Re: Boot hang with SiFive PLIC when routing I2C-HID level-triggered interrupts
From: Nam Cao
Date: Mon Mar 18 2024 - 05:01:23 EST
On 18/Mar/2024 Eva Kurchatova wrote:
> On Sun, Mar 17, 2024 at 11:27 PM Nam Cao <namcao@xxxxxxxxxxxxx> wrote:
> > It seems I2C HID's interrupt handler (i2c_hid_irq) returns immediately if
> > I2C_HID_READ_PENDING is set. This flag is supposed to be cleared in
> > i2c_hid_xfer(), but since the (threaded) interrupt handler runs at higher
> > priority, the flag is never cleared. So we have a lock-up: interrupt
> > handler won't do anything unless the flag is cleared, but the clearing of
> > this flag is done in a lower priority task which never gets scheduled while
> > the interrupt handler is active.
> >
> > There is RT throttling to prevent RT tasks from locking up the system like
> > this. I don't know much about scheduling stuffs, so I am not really sure
> > why RT throttling does not work. I think because RT throttling triggers
> > when RT tasks take too much CPU time, but in this case hard interrupt
> > handlers take lots of CPU time too (~50% according to my measurement), so
> > RT throttling doesn't trigger often enough (in this case, it triggers once
> > and never again). Again, I don't know much about scheduler so I may be
> > talking nonsense here.
> >
> > The flag I2C_HID_READ_PENDING seems to be used to make sure that only 1
> > I2C operation can happen at a time. But this seems pointless, because I2C
> > subsystem already takes care of this.
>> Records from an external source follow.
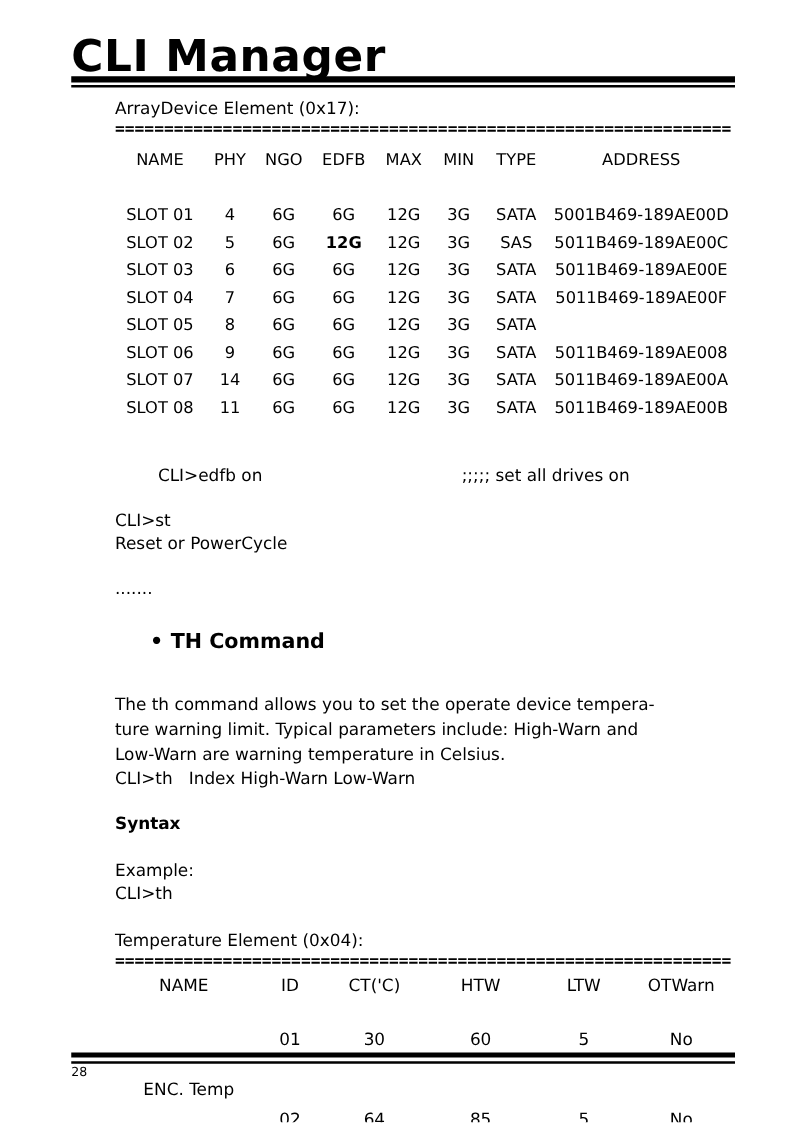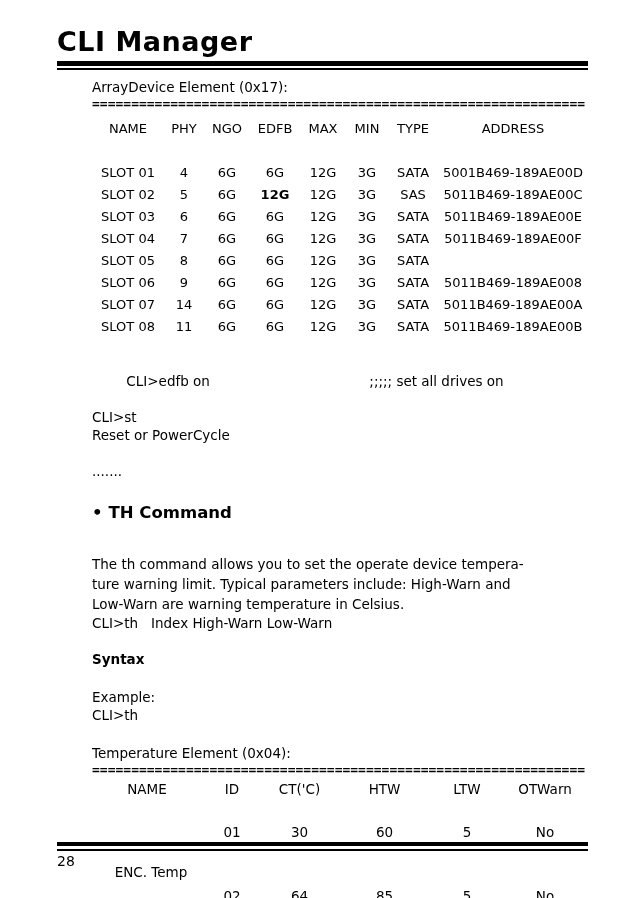--- a/index.html
+++ b/index.html
@@ -1,45 +1,45 @@
 <!DOCTYPE html>
 <html><head>
 <meta charset="utf-8">
 <style>
   * { margin:0; padding:0; box-sizing:border-box; }
   html,body { background:#ffffff; }
   body { font-family:"DejaVu Sans", sans-serif; color:#000; }
   .page { position:relative; width:633px; height:898px; background:#fff; overflow:hidden; }
 
-  .title { position:absolute; left:57px; top:26px; font-size:27px; font-weight:bold; letter-spacing:0.5px; }
+  .title { position:absolute; left:57px; top:26px; font-size:35px; font-weight:bold; letter-spacing:0.5px; }
   .rule { position:absolute; left:57px; width:531px; background:#000; }
   .rule.top-thick  { top:61px; height:5px; }
   .rule.top-thin   { top:68px; height:2px; }
   .rule.bot-thick  { top:842px; height:4px; }
   .rule.bot-thin   { top:849px; height:2px; }
-  .page-number { position:absolute; left:57px; top:853px; font-size:14px; }
+  .page-number { position:absolute; left:57px; top:853px; font-size:10px; }
 
   .content { position:absolute; left:92px; top:78px; width:496px; font-size:13.5px; line-height:18px; }
 
   .line { line-height:18px; white-space:pre; }
   .sep { font-family:"DejaVu Sans Mono", monospace; font-weight:bold; font-size:13px; line-height:16px; white-space:nowrap; overflow:hidden; }
 
   .trow { display:grid; line-height:22px; font-size:13px; }
   .atable .trow { grid-template-columns:72px 40px 46px 50px 46px 42px 50px auto; }
   .atable .trow.head { margin-top:6px; margin-bottom:22px; }
   .ttable .trow { grid-template-columns:110px 60px 75px 95px 70px auto; line-height:24px; font-size:13.5px; }
   .ttable .trow.head { line-height:22px; margin-bottom:20px; }
   .cell { text-align:center; white-space:nowrap; overflow:visible; }
   .cell.left { text-align:center; padding-left:8px;margin-top:40px; }
   .cell.b { font-weight:bold; }
 
   .cmdblock { margin-top:16px; }
   .edfb-line .cmd { display:inline-block; width:243px; }
   .ellipsis { margin-top:18px; }
-  .th-heading { margin-top:22px; font-size:16.5px; font-weight:bold; line-height:22px; }
+  .th-heading { margin-top:22px; font-size:16.5px; font-weight:bold; line-height:22px;margin-left:28px; }
   .th-heading .bullet { margin-right:6px; }
   .para { margin-top:30px; }
   .para .line { line-height:20px; }
   .syntax-label { margin-top:18px; font-weight:bold; }
   .example-block { margin-top:20px; }
   .temp-title { margin-top:20px; }
 </style>
 </head>
 <body>
 

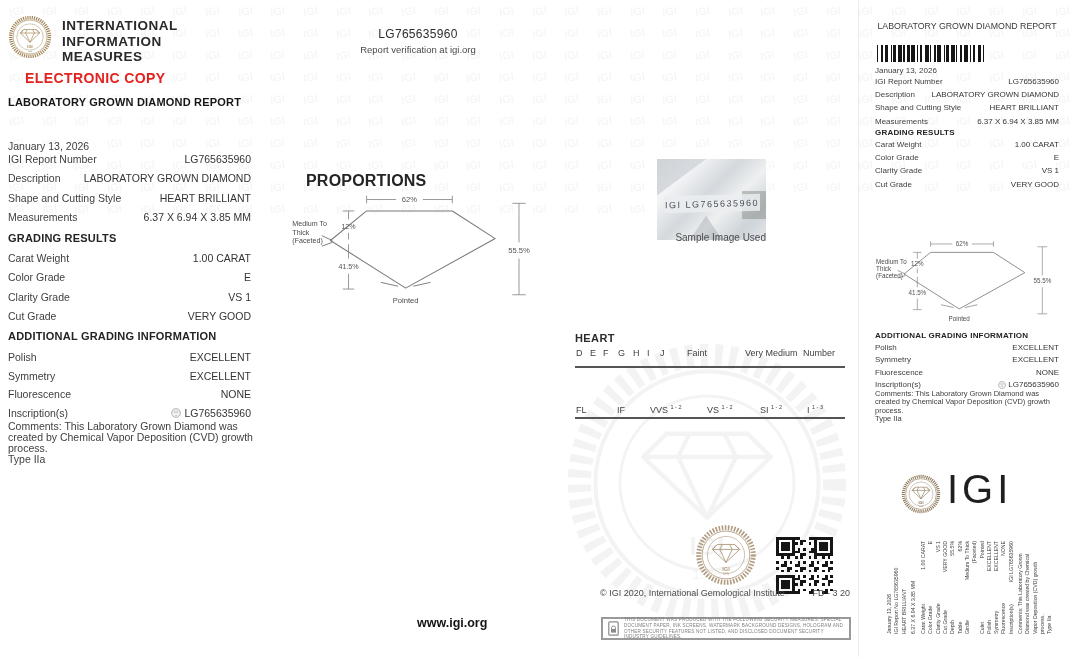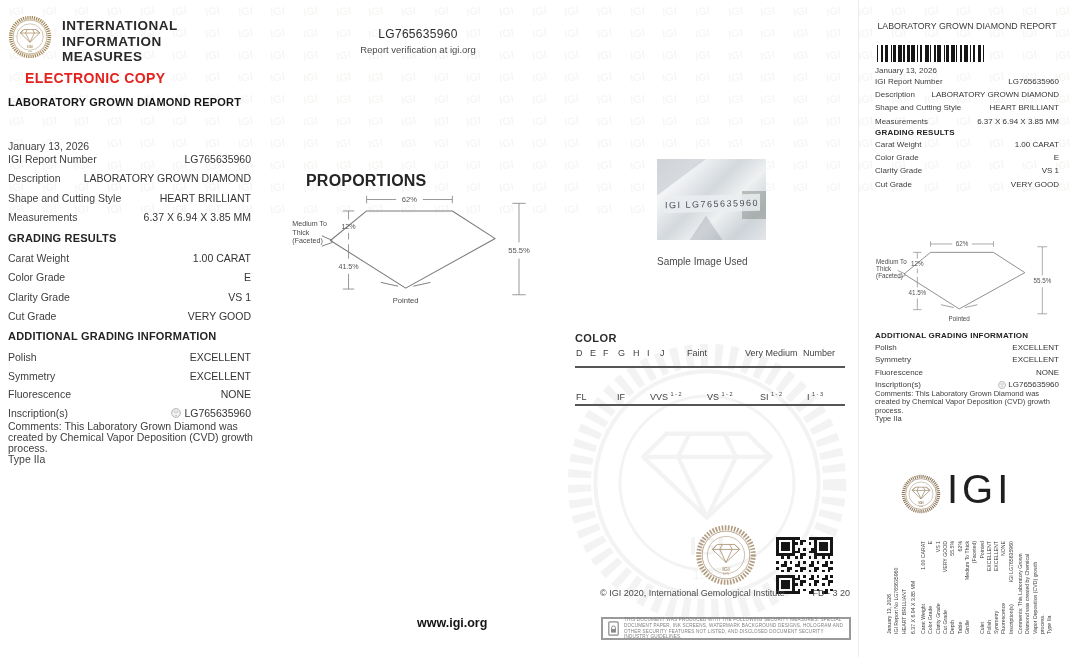--- a/index.html
+++ b/index.html
@@ -488,40 +488,40 @@
       </svg>
 
       <div class="abs" style="left:657px;top:159px;width:109px;height:81px;background:linear-gradient(135deg,#e8eaed 0%,#f3f4f6 22%,#d4d9dd 45%,#eef0f1 62%,#cdd3d8 82%,#e4e7ea 100%);overflow:hidden">
         <div class="abs" style="left:0;top:0;width:45%;height:45%;background:rgba(150,160,170,.30);clip-path:polygon(0 0,100% 0,0 100%)"></div>
         <div class="abs" style="right:0;top:40%;width:22%;height:34%;background:rgba(125,132,125,.45)"></div>
         <div class="abs" style="left:30%;bottom:0;width:30%;height:30%;background:rgba(110,120,130,.25);clip-path:polygon(0 100%,50% 0,100% 100%)"></div>
         <div class="abs" style="left:6%;top:44%;right:6%;height:17px;background:rgba(235,237,240,.85);display:flex;align-items:center;justify-content:center;transform:skewY(-1.5deg)">
           <span style="font-size:9px;letter-spacing:1.5px;color:#4b5056">IGI LG765635960</span>
         </div>
       </div>
-      <div class="abs" style="left:657px;top:256px;width:109px;text-align:left;font-size:10px;color:#4a4a4a">Sample Image Used</div>
+      <div class="abs" style="left:657px;top:232px;width:109px;text-align:right;font-size:10px;color:#4a4a4a">Sample Image Used</div>
 
       <div class="abs" style="left:575px;top:332px;width:270px">
-        <div class="scale-title">COLOR</div>
+        <div class="scale-title">HEART</div>
         <div style="position:relative;height:12px;margin-top:4px;padding-bottom:6px;border-bottom:2px solid #555">
           <span class="sc" style="left:1px">D</span>
           <span class="sc" style="left:15px">E</span>
           <span class="sc" style="left:28px">F</span>
           <span class="sc" style="left:43px">G</span>
           <span class="sc" style="left:58px">H</span>
           <span class="sc" style="left:72px">I</span>
           <span class="sc" style="left:85px">J</span>
           <span class="sc" style="left:112px">Faint</span>
           <span class="sc" style="left:170px">Very Medium</span>
           <span class="sc" style="left:228px">Number</span>
         </div>
       </div>
 
       <div class="abs" style="left:575px;top:386px;width:270px">
-        <div style="position:relative;height:13px;margin-top:5px;border-bottom:2px solid #555">
+        <div style="position:relative;height:13px;margin-top:18px;border-bottom:2px solid #555">
           <span class="sc" style="left:1px"><span>FL</span><sup></sup></span>
           <span class="sc" style="left:42px"><span>IF</span><sup></sup></span>
           <span class="sc" style="left:75px"><span>VVS</span> <sup>1 - 2</sup></span>
           <span class="sc" style="left:132px"><span>VS</span> <sup>1 - 2</sup></span>
           <span class="sc" style="left:185px"><span>SI</span> <sup>1 - 2</sup></span>
           <span class="sc" style="left:232px"><span>I</span> <sup>1 - 3</sup></span>
         </div>
       </div>
 
       <svg class="abs" style="left:695px;top:524px;width:62px;height:62px;color:#ab9476;opacity:.92">

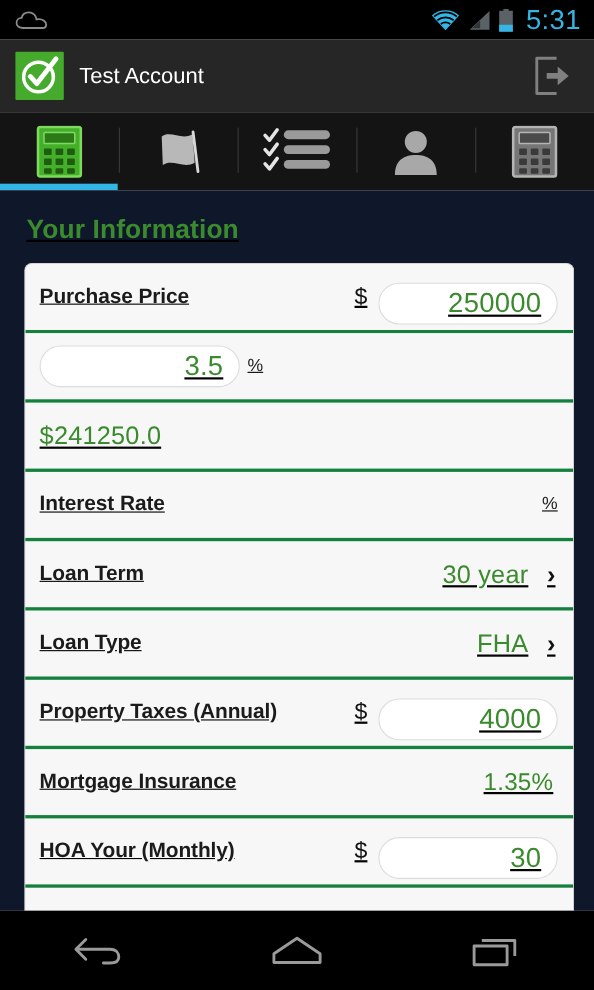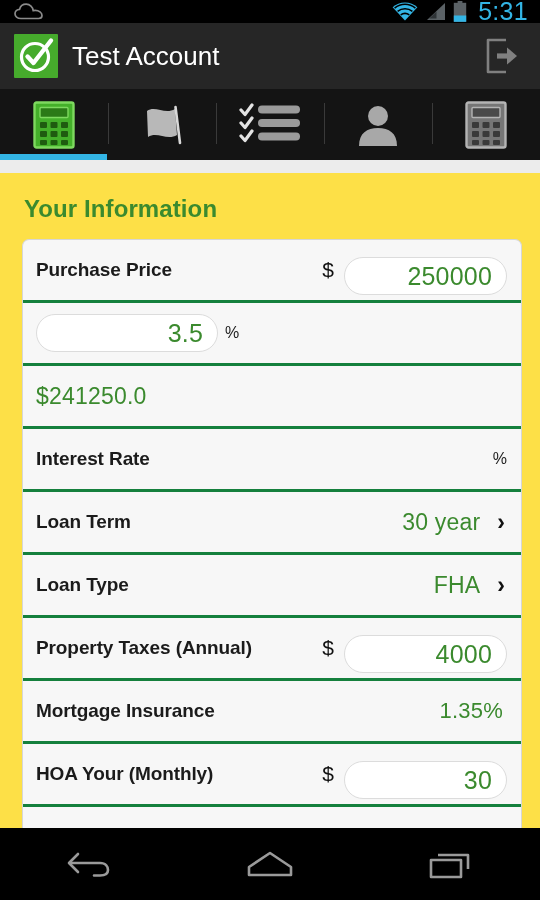--- a/index.html
+++ b/index.html
@@ -6,21 +6,21 @@
   html,body { width:540px; height:900px; }
   body {
     font-family:"Liberation Sans", sans-serif;
     background:#ececec;
     overflow:hidden;
     position:relative;
   }
 
   
   .status-bar {
-    height:23px; background:#000; display:flex; align-items:center;
+    height:36px; background:#000; display:flex; align-items:center;
     padding:0 12px 0 14px;
   }
   .status-left { flex:1; display:flex; align-items:center; }
   .cloud-icon { width:30px; height:17px; position:relative; }
   .cloud-icon svg { display:block; }
   .status-right { display:flex; align-items:center; gap:7px; }
   .wifi-icon svg, .signal-icon svg, .battery-icon svg { display:block; }
   .clock {
     color:#33b5e5; font-size:25px; letter-spacing:0.3px;
     margin-left:4px; line-height:1;
@@ -31,21 +31,21 @@
     height:66px; background:#262626; display:flex; align-items:center;
     padding:0 18px 0 14px;
   }
   .app-logo {
     width:44px; height:44px; background:#46ab2c; flex:none;
     position:relative; border-radius:1px;
   }
   .app-logo svg { display:block; position:absolute; top:0; left:0; }
   .titles { margin-left:14px; flex:1; min-width:0; }
   .title-main {
-    color:#fff; font-size:26px; line-height:28px; font-weight:400;
+    color:#fff; font-size:20px; line-height:28px; font-weight:400;
     white-space:nowrap;
   }
   .title-sub {
     color:#9a9a9a; font-size:17px; line-height:20px; margin-top:1px;
     white-space:nowrap;
   }
   .logout-btn { width:40px; height:44px; flex:none; display:flex;
     align-items:center; justify-content:center; }
   .logout-btn svg { display:block; }
 
@@ -64,21 +64,21 @@
   }
   .tab svg { display:block; }
   .tab-underline {
     position:absolute; left:0; bottom:0; width:107px; height:6px;
     background:#33b5e5;
   }
 
   
   .content {
     position:absolute; top:173px; left:0; right:0; bottom:72px;
-    background:#fde047; overflow:hidden;
+    background:#0f172a; overflow:hidden;text-decoration:underline;
   }
   .section-title {
     color:#3b8a2e; font-size:24px; font-weight:bold;
     padding:22px 0 16px 24px; letter-spacing:0.1px;
   }
   .card {
     margin:0 18px 0 22px;
     background:#f7f7f7;
     border:1px solid #d6d6d6;
     border-bottom:none;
So I think we can just remove it.
> >
> > Can you give the below patch a try?
> >
> > diff --git a/drivers/hid/i2c-hid/i2c-hid-core.c b/drivers/hid/i2c-hid/i2c-hid-core.c
> > index 2735cd585af0..799ad0ef9c4a 100644
> > --- a/drivers/hid/i2c-hid/i2c-hid-core.c
> > +++ b/drivers/hid/i2c-hid/i2c-hid-core.c
> > @@ -64,7 +64,6 @@
> > /* flags */
> > #define I2C_HID_STARTED 0
> > #define I2C_HID_RESET_PENDING 1
> > -#define I2C_HID_READ_PENDING 2
> >
> > #define I2C_HID_PWR_ON 0x00
> > #define I2C_HID_PWR_SLEEP 0x01
> > @@ -190,15 +189,10 @@ static int i2c_hid_xfer(struct i2c_hid *ihid,
> > msgs[n].len = recv_len;
> > msgs[n].buf = recv_buf;
> > n++;
> > -
> > - set_bit(I2C_HID_READ_PENDING, &ihid->flags);
> > }
> >
> > ret = i2c_transfer(client->adapter, msgs, n);
> >
> > - if (recv_len)
> > - clear_bit(I2C_HID_READ_PENDING, &ihid->flags);
> > -
> > if (ret != n)
> > return ret < 0 ? ret : -EIO;
> >
> > @@ -566,9 +560,6 @@ static irqreturn_t i2c_hid_irq(int irq, void *dev_id)
> > {
> > struct i2c_hid *ihid = dev_id;
> >
> > - if (test_bit(I2C_HID_READ_PENDING, &ihid->flags))
> > - return IRQ_HANDLED;
> > -
> > i2c_hid_get_input(ihid);
> >
> > return IRQ_HANDLED;
>
> Patch applied cleanly on top of 6.7.9, builds OK (No warns, etc).
>
> This indeed fixes the hang completely.
Nice! I assume I can add
Reported-and-tested-by: Eva Kurchatova <nyandarknessgirl@xxxxxxxxx>
to the patch?
> I modified RVVM to send millions of keystroke events per second,
> and put `reboot` as a service hook in the guest. It has been continuously
> rebooting without a hitch for the last 30 minutes or so (Full boot takes
> around 2 seconds), whereas unpatched 6.7.9 hangs almost immediately
> in such conditions (Reverted your patch & rebuilt to be sure).
>
> Thank you very much for this! Hope to see it upstreamed soon
Thank you for the report, your investigation helped a lot.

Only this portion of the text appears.